Vol. 59 No. 2 (2014): Mind, Body, Voice: Ways of Theatricality
In Dramatic Theories of Voice in the Twentieth Century (2011), Andrew Kimbrough notes that the voice has not received very much attention from the part of theatre critics and theorists of the past century, despite the famous linguistic turn of the social and human sciences after Saussure; instead, their interest focused more on the visual side of the performance (the body, the staging) and the dramatic text. Is this observation still valid? How does the actor’s voice relate to the body, to its plasticity, to the physical and visual elements of a performance on the contemporary stage and to the recent theories on theatre? Do contemporary drama and theatre practices encourage the "return of the voice" at the heart of the theatre professionals’ interest?

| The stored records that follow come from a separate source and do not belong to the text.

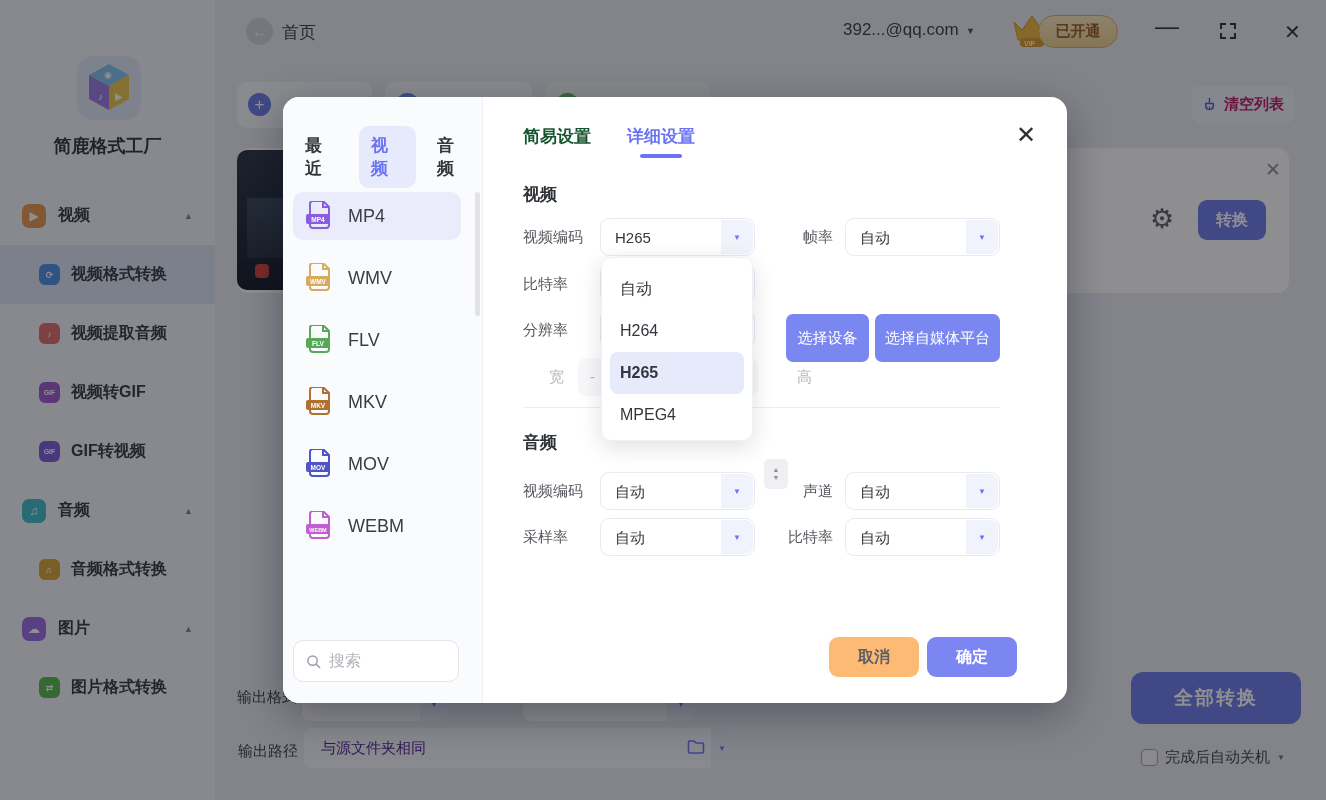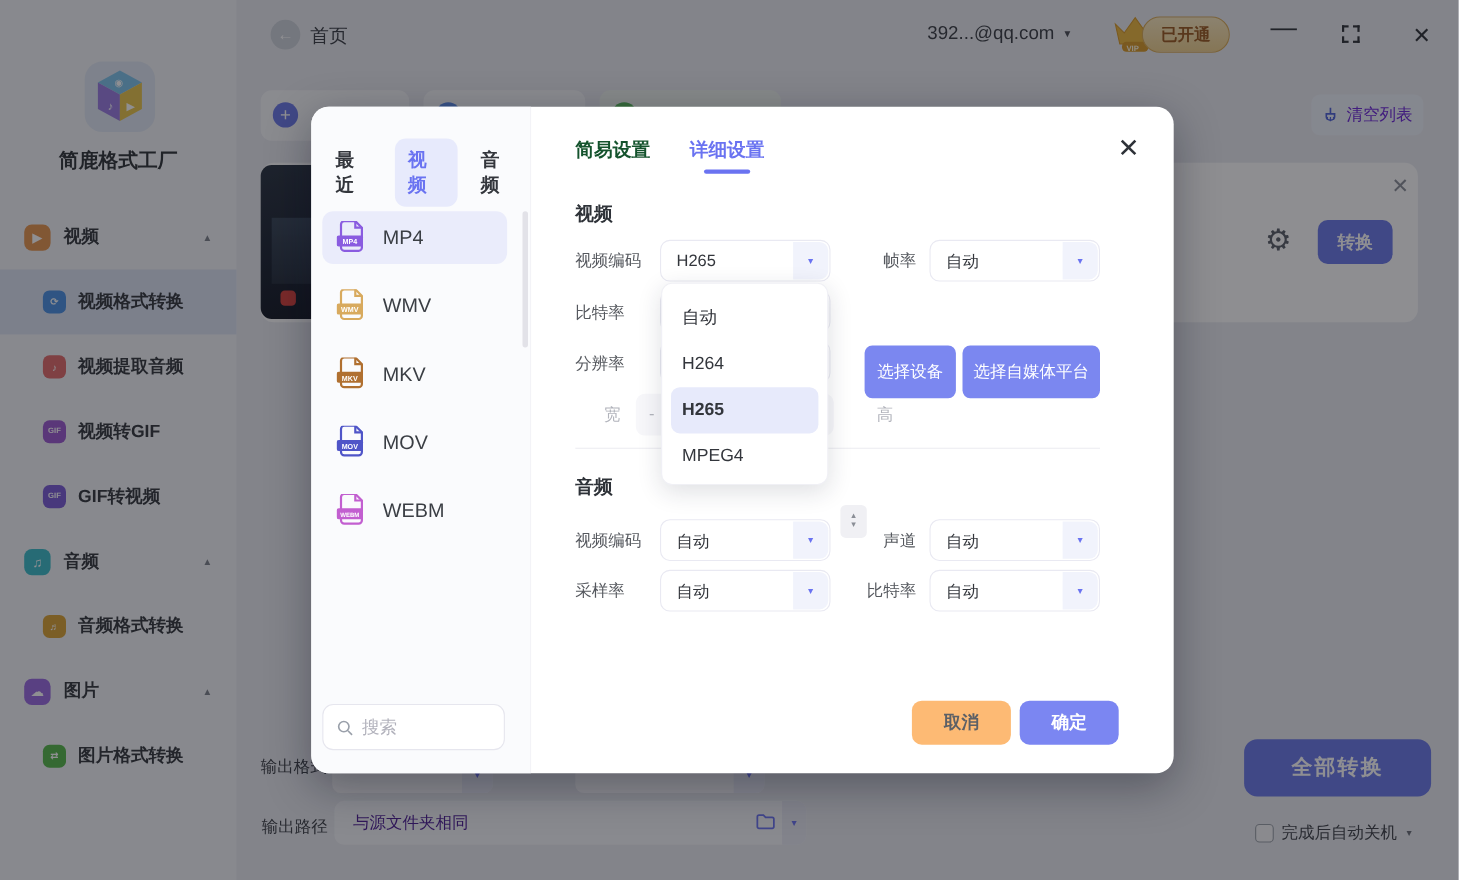--- a/index.html
+++ b/index.html
@@ -36,21 +36,21 @@
   .max-ico span { position:absolute; width:6px; height:6px; border:2px solid #2e3238; }
   .max-ico .tl { left:0; top:0; border-right:none; border-bottom:none; }
   .max-ico .tr { right:0; top:0; border-left:none; border-bottom:none; }
   .max-ico .bl { left:0; bottom:0; border-right:none; border-top:none; }
   .max-ico .br { right:0; bottom:0; border-left:none; border-top:none; }
   #btn-close-win { left:1284px; }
 
   
   .tb-pill { position:absolute; top:82px; height:46px; border-radius:10px; background:#f6f7fa; }
   .tb-plus { position:absolute; left:11px; top:11px; width:23px; height:23px; border-radius:50%; background:#6b79e8; color:#fff; font-size:17px; display:flex; align-items:center; justify-content:center; }
-  .clear-btn { position:absolute; left:1192px; top:86px; width:102px; height:37px; border-radius:8px; background:#edf1f9; display:flex; align-items:center; justify-content:center; gap:7px; color:#6d28d9; font-size:15px; font-weight:normal; }
+  .clear-btn { position:absolute; left:1192px; top:86px; width:102px; height:37px; border-radius:8px; background:#edf1f9; display:flex; align-items:center; justify-content:center; gap:7px; color:#be185d; font-size:15px; font-weight:bold; }
 
   
   .file-card { position:absolute; left:237px; top:148px; width:1052px; height:145px; border-radius:12px; background:#fdfdfe; }
   .thumb { position:absolute; left:0px; top:2px; width:84px; height:140px; border-radius:10px; background:linear-gradient(160deg,#2a3442 0%,#1a2230 55%,#10151f 100%); overflow:hidden; }
   .thumb .bldg { position:absolute; left:10px; top:48px; width:64px; height:60px; background:linear-gradient(180deg,#3d4d60,#27313f); opacity:.8; }
   .thumb .badge { position:absolute; left:18px; bottom:12px; width:14px; height:14px; border-radius:4px; background:#d8413c; }
   .row-close { position:absolute; left:1028px; top:10px; font-size:19px; color:#8a8f98; }
   .gear { position:absolute; left:913px; top:55px; font-size:27px; color:#5a5f68; font-family:"DejaVu Sans",sans-serif; }
   .convert-btn { position:absolute; left:961px; top:52px; width:68px; height:40px; border-radius:9px; background:#6b79e8; color:#fff; font-size:16px; font-weight:bold; display:flex; align-items:center; justify-content:center; }
 
@@ -269,20 +269,29 @@
           <svg width="27" height="30" viewBox="0 0 27 30" class="fmt-ico">
             <path d="M4 3 a3 3 0 0 1 3 -3 h10 l6 6 v18 a3 3 0 0 1 -3 3 h-13 a3 3 0 0 1 -3 -3 z" fill="none" stroke="#d8aa5e" stroke-width="2"></path>
             <path d="M17 0 v6 h6" fill="none" stroke="#d8aa5e" stroke-width="2"></path>
             <rect x="0" y="13" width="24" height="10" rx="2" fill="#d8aa5e"></rect>
             <text x="12" y="21" text-anchor="middle" font-size="6.5" fill="#fff" font-weight="bold">WMV</text>
           </svg>
           <span class="fmt-name">WMV</span>
         </div>
         <div class="fmt-row">
           <svg width="27" height="30" viewBox="0 0 27 30" class="fmt-ico">
+            <path d="M4 3 a3 3 0 0 1 3 -3 h10 l6 6 v18 a3 3 0 0 1 -3 3 h-13 a3 3 0 0 1 -3 -3 z" fill="none" stroke="#57a857" stroke-width="2"></path>
+            <path d="M17 0 v6 h6" fill="none" stroke="#57a857" stroke-width="2"></path>
+            <rect x="0" y="13" width="24" height="10" rx="2" fill="#57a857"></rect>
+            <text x="12" y="21" text-anchor="middle" font-size="6.5" fill="#fff" font-weight="bold">FLV</text>
+          </svg>
+          <span class="fmt-name">FLV</span>
+        </div>
+        <div class="fmt-row">
+          <svg width="27" height="30" viewBox="0 0 27 30" class="fmt-ico">
             <path d="M4 3 a3 3 0 0 1 3 -3 h10 l6 6 v18 a3 3 0 0 1 -3 3 h-13 a3 3 0 0 1 -3 -3 z" fill="none" stroke="#b07030" stroke-width="2"></path>
             <path d="M17 0 v6 h6" fill="none" stroke="#b07030" stroke-width="2"></path>
             <rect x="0" y="13" width="24" height="10" rx="2" fill="#b07030"></rect>
             <text x="12" y="21" text-anchor="middle" font-size="6.5" fill="#fff" font-weight="bold">MKV</text>
           </svg>
           <span class="fmt-name">MKV</span>
         </div>
         <div class="fmt-row">
           <svg width="27" height="30" viewBox="0 0 27 30" class="fmt-ico">
             <path d="M4 3 a3 3 0 0 1 3 -3 h10 l6 6 v18 a3 3 0 0 1 -3 3 h-13 a3 3 0 0 1 -3 -3 z" fill="none" stroke="#4f55c8" stroke-width="2"></path>

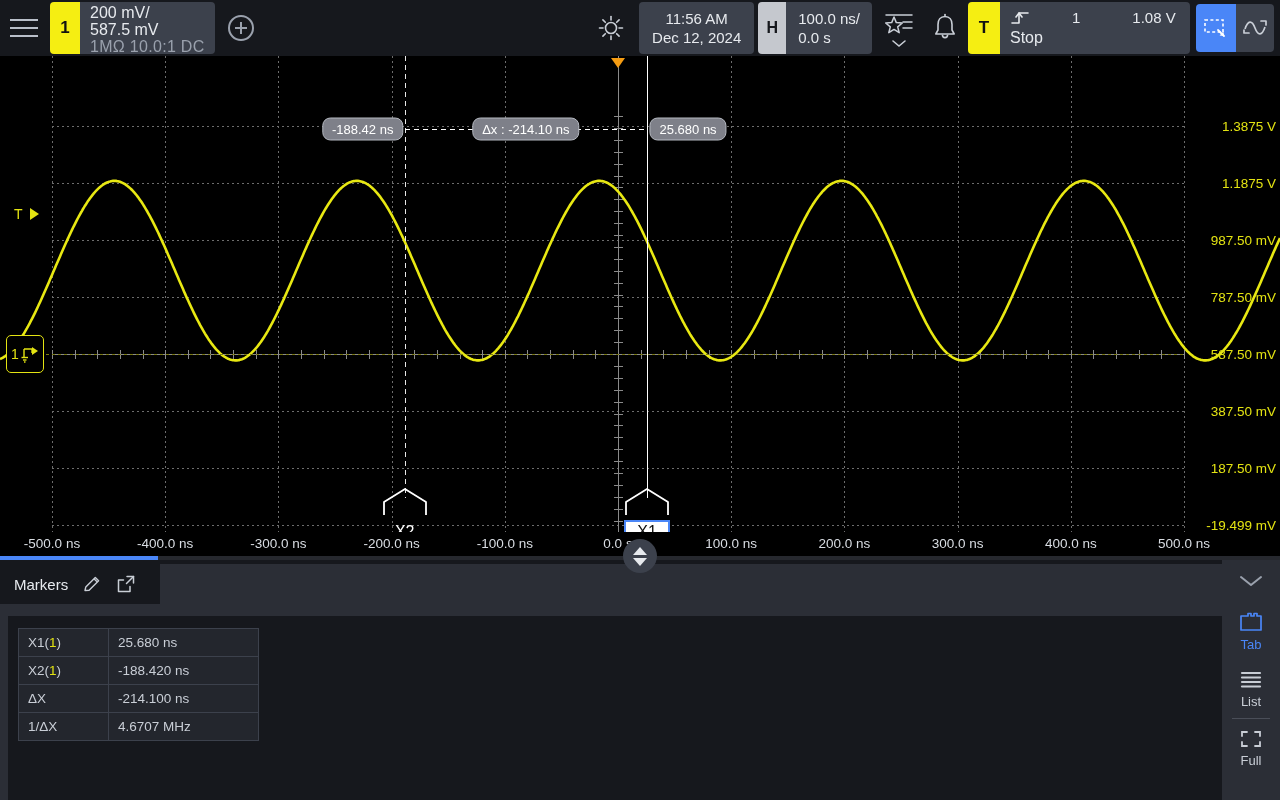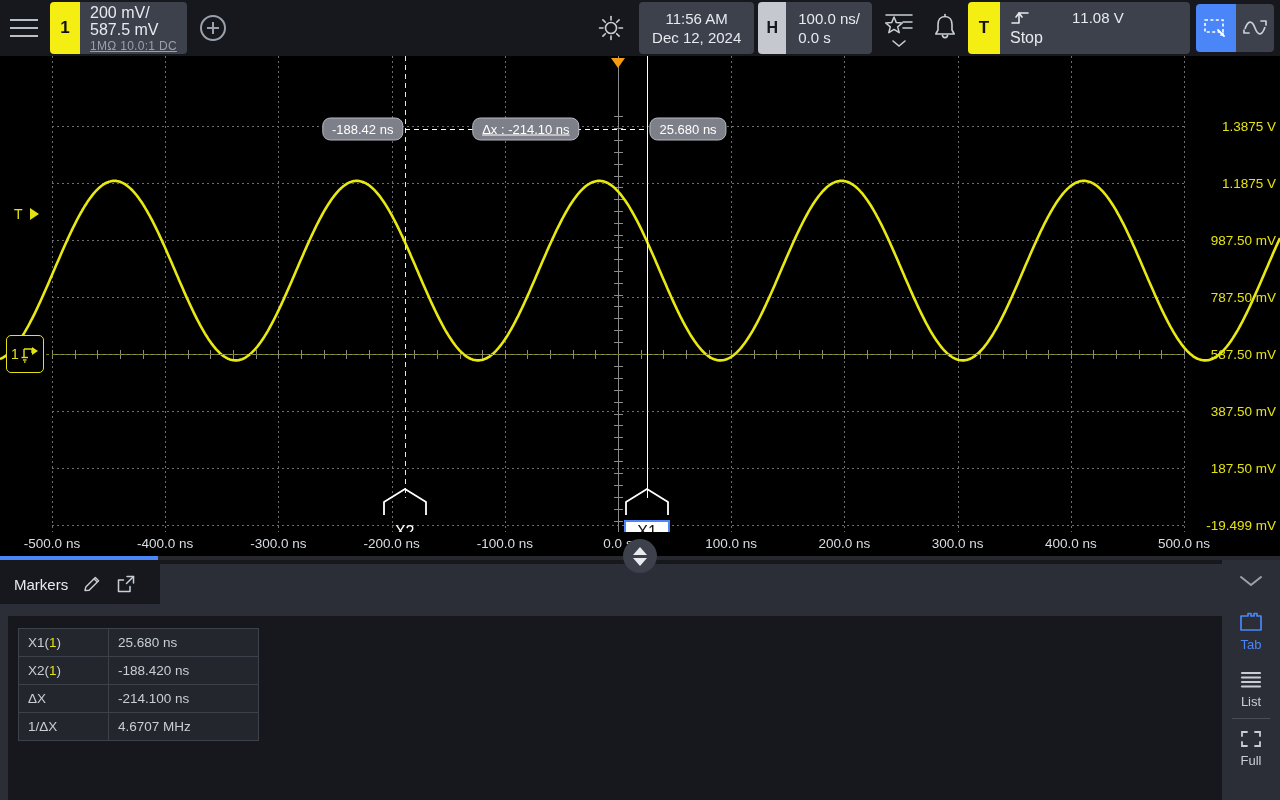--- a/index.html
+++ b/index.html
@@ -26,21 +26,21 @@
   .chan-num{
     width:30px;background:#f5ee12;color:#111;display:flex;align-items:center;
     justify-content:center;font-size:17px;font-weight:bold;
   }
   .chan-info{
     background:#3c414c;padding:4px 10px 3px 10px;min-width:100px;
     display:flex;flex-direction:column;justify-content:center;
   }
   .chan-info .l1{color:#e7eaee;font-size:16px;line-height:17px;}
   .chan-info .l2{color:#e7eaee;font-size:16px;line-height:17px;}
-  .chan-info .l3{color:#9aa1ad;font-size:12px;line-height:13px;margin-top:2px;letter-spacing:.3px;text-decoration:underline;}
+  .chan-info .l3{color:#9aa1ad;font-size:16px;line-height:13px;margin-top:2px;letter-spacing:.3px;}
 
   .plus-btn{width:52px;height:56px;display:flex;align-items:center;justify-content:center;cursor:pointer;}
   .plus-circle{width:26px;height:26px;border:2px solid #9aa1ad;border-radius:50%;position:relative;}
   .plus-circle:before,.plus-circle:after{content:"";position:absolute;background:#9aa1ad;}
   .plus-circle:before{left:5px;top:10px;width:12px;height:2px;}
   .plus-circle:after{top:5px;left:10px;height:12px;width:2px;}
 
   .spacer{flex:1;}
 
   .brightness{width:56px;height:56px;display:flex;align-items:center;justify-content:center;cursor:pointer;}
@@ -63,21 +63,21 @@
 
   .icon-btn{width:46px;height:56px;display:flex;flex-direction:column;align-items:center;
     justify-content:center;cursor:pointer;}
 
   .trig-box{display:flex;height:52px;border-radius:4px;overflow:hidden;margin-right:6px;}
   .trig-t{width:32px;background:#f5ee12;color:#111;display:flex;align-items:center;
     justify-content:center;font-size:17px;font-weight:bold;}
   .trig-v{background:#3c414c;padding:4px 10px;display:flex;flex-direction:column;justify-content:center;min-width:190px;}
   .trig-row1{display:flex;align-items:center;gap:0px;}
   .trig-row1 .tsrc{color:#e7eaee;font-size:15px;margin-left:42px;}
-  .trig-row1 .tlvl{color:#e7eaee;font-size:15px;}
+  .trig-row1 .tlvl{color:#e7eaee;font-size:15px;margin-left:52px;}
   .trig-row2{color:#e7eaee;font-size:16px;line-height:20px;margin-top:1px;}
 
   .rt-tools{display:flex;height:48px;border-radius:4px;overflow:hidden;margin-right:6px;}
   .rt-a{width:40px;background:#4a86f7;display:flex;align-items:center;justify-content:center;}
   .rt-b{width:38px;background:#3c414c;display:flex;align-items:center;justify-content:center;}
 
   
   .plot{
     position:absolute;left:0;top:56px;width:1280px;height:476px;background:#000;overflow:hidden;
   }
@@ -416,21 +416,21 @@
         <line x1="2" y1="16" x2="5.5" y2="16" stroke="#e3e312" stroke-width="1.4"></line>
         <line x1="3" y1="18" x2="4.5" y2="18" stroke="#e3e312" stroke-width="1.4"></line>
       </svg>
     </div>
 
     <div class="cursor-dashed" id="curX2" style="left: 404.709px; height: 442px;"></div>
     <div class="cursor-solid" id="curX1" style="left: 647.07px; height: 442px;"></div>
     <div class="hcursor-dashed" id="hconn" style="left: 404.709px; width: 242.361px; top: 73px;"></div>
 
     <div class="cur-pill" id="pillX2" style="left: 362.709px; top: 73px;">-188.42 ns</div>
-    <div class="cur-pill" id="pillD" style="left: 525.889px; top: 73px; text-decoration: underline;">Δx : -214.10 ns</div>
+    <div class="cur-pill" id="pillD" style="left: 525.889px; top: 73px;">Δx : -214.10 ns</div>
     <div class="cur-pill" id="pillX1" style="left: 688.07px; top: 73px;">25.680 ns</div>
 
     <div class="flag unsel" id="flagX2" style="left: 404.709px; top: 432px;">
       <svg width="46" height="28" viewBox="0 0 46 28">
         <polyline points="2,27 2,14 23,1 44,14 44,27" fill="none" stroke="#fff" stroke-width="1.8" stroke-linejoin="round"></polyline>
       </svg>
       <div class="lbl">X2</div>
     </div>
 
     <div class="flag sel" id="flagX1" style="left: 647.07px; top: 432px;">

This issue focuses on topics such as: the voice on stage: the issue of vocal technique; literary language versus everyday language on stage; the different instances of the actor’s voice: inarticulate and articulate speech, recitative, song; the persistence of orality within theatre (in terms of style, but also in terms of cognitive organization): the orality of rehearsals, oral reminiscences within drama (e.g. the influence of rhetoric on Shakespearean drama); the voice and radio drama; the issue of dubbing (movies, animation); the influence of media on the actor’s voice; sound design: sound systems (theatre and film).